Mycobacterium avium subspecies paratuberculosis (MAP) strain CIT003 (a gift from Dr Jim O’Mahony, Cork Institute of Technology, Ireland) was cultivated to mid-exponential phase in a modified Middlebrook 7H9 broth consisting of 0.47% Middlebrook 7H9 powder (Becton Dickinson, Dublin, Ireland), 0.05% Casitone (Becton Dickinson, Dublin, Ireland), 0.25% Glycerol (Sigma-Aldrich, Wicklow, Ireland), 10% Middlebrook OADC (Becton Dickinson, Dublin, Ireland) and 2 μg/ml Mycobactin J (Synbiotics, Lyon, France) at 37°C with rolling at 4 rpm. Mycobacterial CFU numbers were estimated using both the “pelleted wet weight method” [24] and optical densitometry [25]. Based on these quantification approaches, an inoculum dose was prepared to represent approximately 2 × 109 CFU; this was used to infect thirty-five male Holstein-Friesian calves between three to six weeks of age, with the inoculum administrated orally on two consecutive days. Retrospective plate counts using Middlebrook 7H11 agar (Becton Dickinson, Dublin, Ireland) supplemented with Mycobactin J revealed the viable challenge dose to be 3.8 × 109 CFU. In parallel to the challenged animals, a control group of twenty calves received a placebo consisting of sterile 7H9 broth. Blood samples were routinely collected from all animals in lithium heparin vacutainers (Becton Dickinson, Dublin, Ireland). At intervals over the first six months of the experiment, cell mediated immunity was investigated using the BOVIGAM IFN-γ release assay (Prionics, Life Technologies) according to the manufacturer’s specification, with IFN-γ levels in whole blood samples being quantified following stimulations with MAP-derived PPD-J (22 μg/ml; a gift from Dr Douwe Bakker, CVI, Netherlands).
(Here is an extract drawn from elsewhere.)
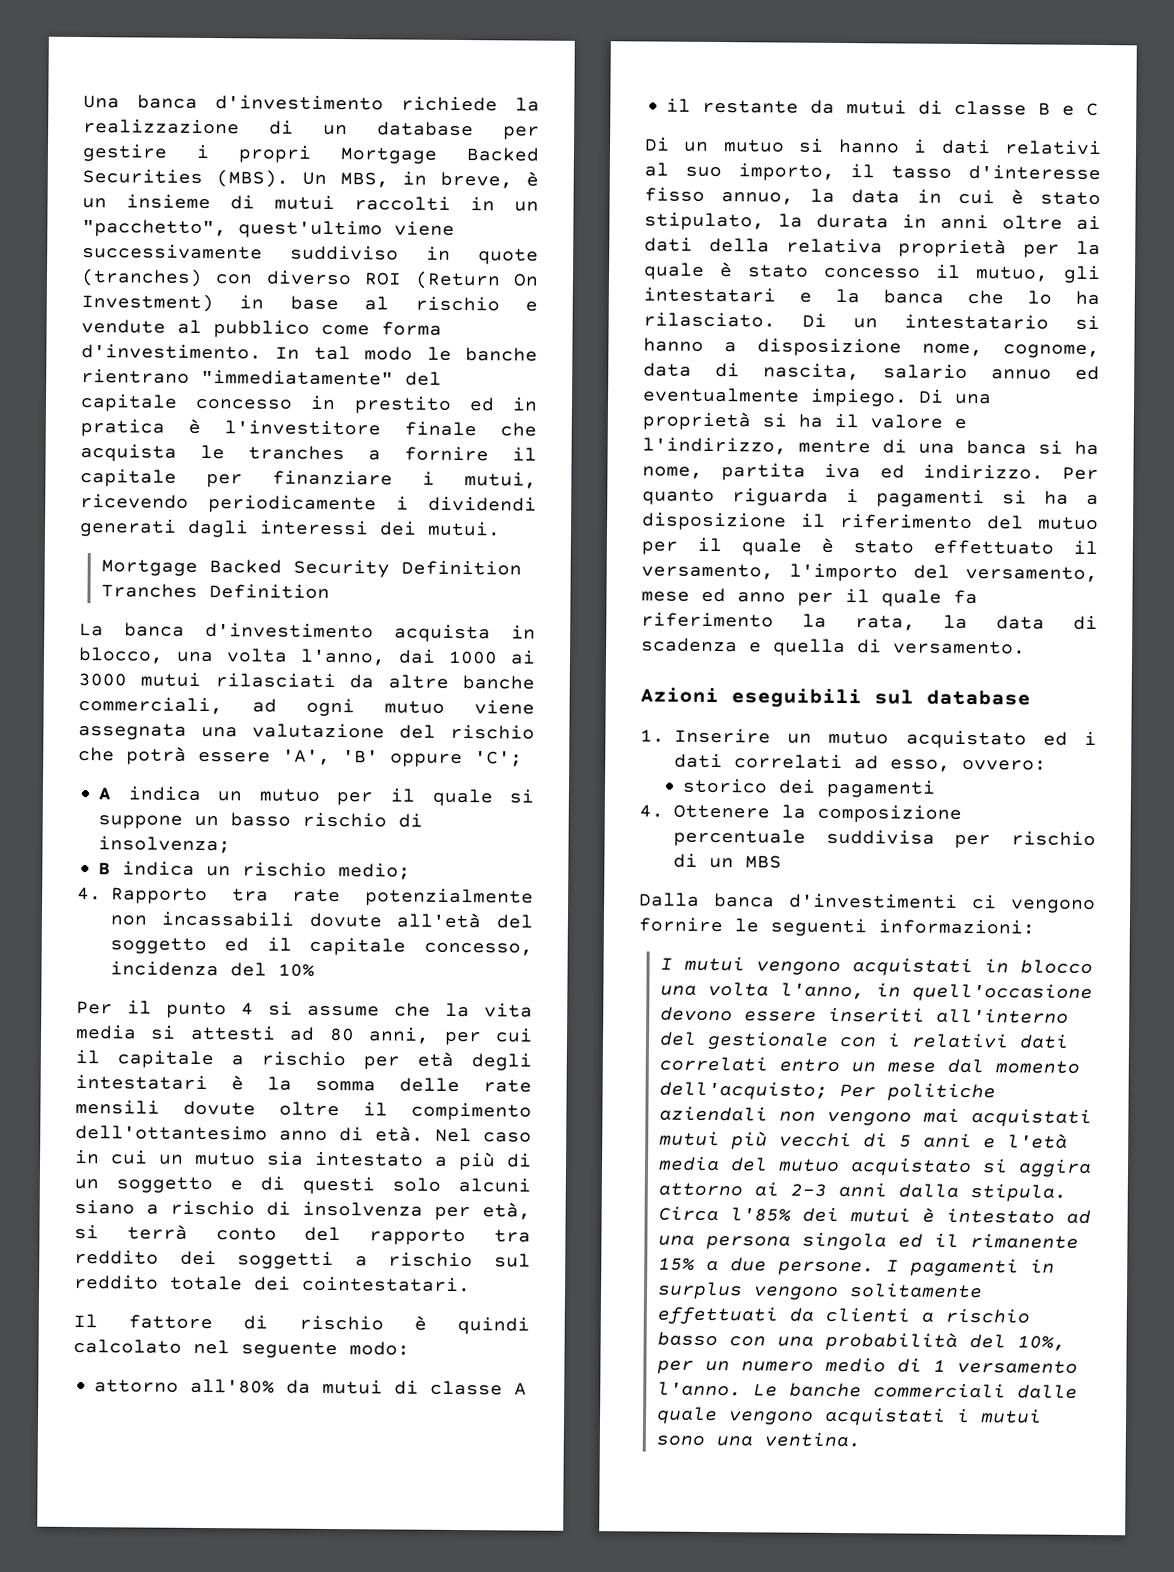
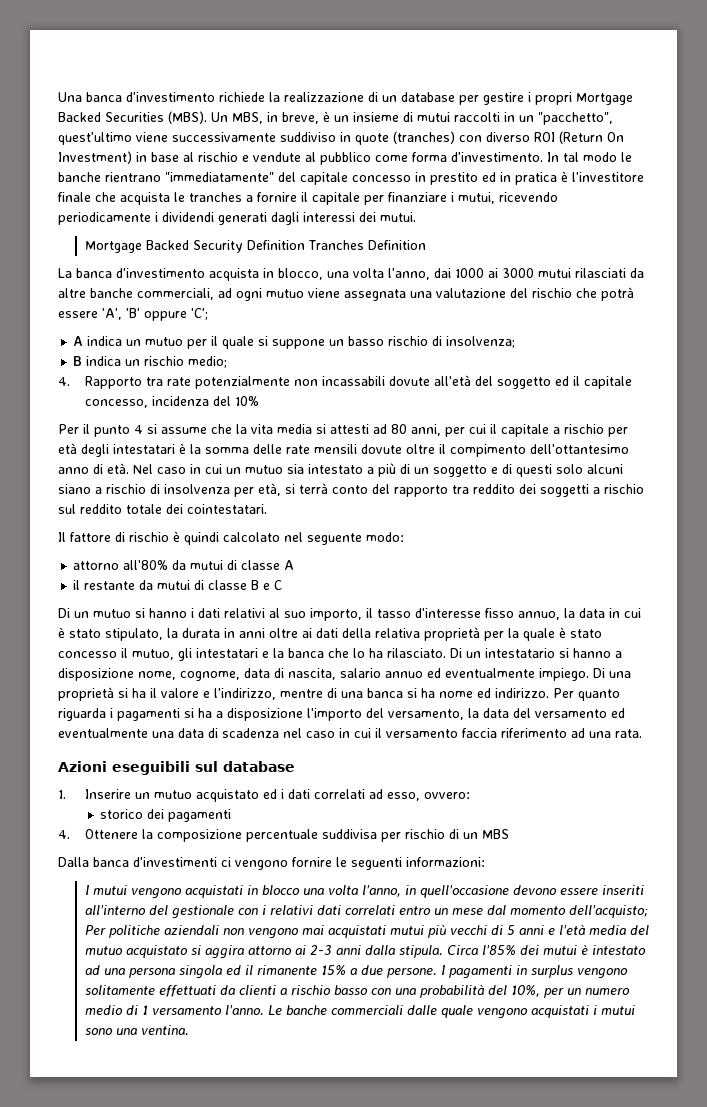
[642,463,862,481] nome, partita iva -> [439,691,473,698] nome
[801,513,1099,531] [641,537,1098,556] [641,563,1098,583] [641,587,978,607] [641,612,1098,631] [641,637,1026,657] il riferimento del mutuo per il quale è stato effettuato il versamento, l'importo del versamento, mese ed anno per il quale fa riferimento la rata, la data di scadenza e quella di versamento. -> [307,708,625,721] [58,728,642,738] l'importo del versamento, la data del versamento ed eventualmente una data di scadenza nel caso in cui il versamento faccia riferimento ad una rata.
Sera was prepared by centrifuging clotted blood samples from silicon-coated (red top) vacutainers (Becton Dickinson, Dublin, Ireland) at 1200 × g for 20 mins. The collected sera were immediately stored at -80°C. Sera were routinely screened for screened for MAP-specific antibodies using ELISA (IDEXX). Faecal samples were collected from all animals prior to MAP-challenge and at intervals post-infection. These were cultured for 42 days using the TREK ESP para-JEM system (Thermo Scientific) according to the manufacturer’s recommendations. The animal work was approved by the Animal Research Ethics Committee of University College Dublin (AREC-P-12-61-Markey) and licensed by the Irish Government Department of Health and Children (B100-2828).

RNA extraction

1 ml serum samples were incubated with 5 ml of QIAzol Lysis Reagent (Qiagen, Manchester, United Kingdom) for 10 mins at room temperature. RNA was subsequently extracted from the lysate using the miRNeasy Mini Kit (Qiagen, Manchester, United Kingdom) according to the manufacturer’s specifications. To precipitate the RNA samples, the 60 μl eluates were mixed with 1/10 volumes of 3M sodium acetate pH 5.2 (Sigma-Aldrich, Wicklow, Ireland), 1 μl of glycogen (Invitrogen, Ireland) and 3 volumes of 100% ethanol (Sigma-Aldrich, Wicklow, Ireland) and stored overnight at -80°C. The samples were subsequently centrifuged at 16,000 × g for 25 mins at 4°C. The resulting pellets were washed with 70% ethanol, re-suspended in 6 μl of nuclease-free water and stored at -80°C.

Small RNA sequencing

Libraries were constructed from 5 μl of the prepared RNA using the TruSeq Small RNA Sample Preparation Kit (Illumina, Eindhoven, Netherlands) with slight deviations from the manufacturer’s protocol. Fifteen cycles of PCR were performed, and the resulting amplicons were purified using an Agencourt AMPure XP kit (Beckman Coulter, Ireland). Briefly, 1.8× concentrations of AMPure beads were incubated with the library preparations for 15 mins. The bound PCR products were then washed twice with 80% ethanol, and subsequently re-suspended in 20 μl of nuclease-free water. The quality and quantity of each library preparation was determined using Agilent DNA 1000 chips (Agilent Technologies, Cork, Ireland) with an Agilent 2100 Bioanalyzer. Each construct was diluted to approximately 20 nM, and randomly assigned to one of two different pools. Electrophoresis using Novex 8% TBE Gels (Invitrogen, Ireland) was used to purify the pools and minimise adapter dimer contamination. The pools were each clustered in two lanes of an Illumina HiSeq 2500 Rapid Run Flow Cell (v1) and sequenced in a SE50bp format using Rapid SBS reagents (sequencing performed at Michigan State University RTSF Genomics Core, Michigan, USA).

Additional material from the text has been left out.